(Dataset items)
┌──
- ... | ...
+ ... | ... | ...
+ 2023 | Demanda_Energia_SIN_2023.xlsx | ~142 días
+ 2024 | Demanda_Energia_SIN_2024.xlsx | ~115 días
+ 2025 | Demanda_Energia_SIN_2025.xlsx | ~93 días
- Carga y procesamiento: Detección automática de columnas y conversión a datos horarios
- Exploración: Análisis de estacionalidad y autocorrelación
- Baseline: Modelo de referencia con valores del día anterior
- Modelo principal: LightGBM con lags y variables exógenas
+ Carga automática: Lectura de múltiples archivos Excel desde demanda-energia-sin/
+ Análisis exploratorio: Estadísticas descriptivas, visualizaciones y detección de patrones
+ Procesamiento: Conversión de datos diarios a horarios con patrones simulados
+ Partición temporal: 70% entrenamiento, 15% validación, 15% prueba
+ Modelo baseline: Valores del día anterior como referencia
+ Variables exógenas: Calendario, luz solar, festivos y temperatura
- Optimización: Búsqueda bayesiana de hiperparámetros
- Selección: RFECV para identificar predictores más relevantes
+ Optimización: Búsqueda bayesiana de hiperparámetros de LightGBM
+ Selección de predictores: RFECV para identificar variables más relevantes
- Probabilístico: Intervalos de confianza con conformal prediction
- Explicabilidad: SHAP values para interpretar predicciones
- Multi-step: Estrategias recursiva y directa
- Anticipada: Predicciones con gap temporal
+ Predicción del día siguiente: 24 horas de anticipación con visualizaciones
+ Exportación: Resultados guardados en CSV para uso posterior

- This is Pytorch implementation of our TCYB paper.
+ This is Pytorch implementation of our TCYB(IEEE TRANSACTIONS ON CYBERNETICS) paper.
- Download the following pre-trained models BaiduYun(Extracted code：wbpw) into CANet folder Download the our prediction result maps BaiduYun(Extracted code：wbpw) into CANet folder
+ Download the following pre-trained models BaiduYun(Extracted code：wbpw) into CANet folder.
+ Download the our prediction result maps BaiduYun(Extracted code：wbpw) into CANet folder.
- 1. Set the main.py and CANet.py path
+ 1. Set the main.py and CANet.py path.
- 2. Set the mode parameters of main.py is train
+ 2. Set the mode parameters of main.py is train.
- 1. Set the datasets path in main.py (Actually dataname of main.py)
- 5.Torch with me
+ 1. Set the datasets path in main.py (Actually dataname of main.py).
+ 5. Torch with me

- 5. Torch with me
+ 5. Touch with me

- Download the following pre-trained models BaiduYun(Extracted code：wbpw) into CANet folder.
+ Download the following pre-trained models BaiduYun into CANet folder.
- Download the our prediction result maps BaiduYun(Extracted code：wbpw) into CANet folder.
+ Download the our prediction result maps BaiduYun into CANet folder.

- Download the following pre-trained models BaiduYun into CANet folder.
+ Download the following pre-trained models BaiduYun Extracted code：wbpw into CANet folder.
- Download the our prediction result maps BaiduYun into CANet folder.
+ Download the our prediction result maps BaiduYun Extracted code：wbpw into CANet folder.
└──
YOUR OBJECTIVE: Copy, from the lines above, each one that holds "implementation".

RESULT OF THE TASK:
- This is Pytorch implementation of our TCYB paper.
+ This is Pytorch implementation of our TCYB(IEEE TRANSACTIONS ON CYBERNETICS) paper.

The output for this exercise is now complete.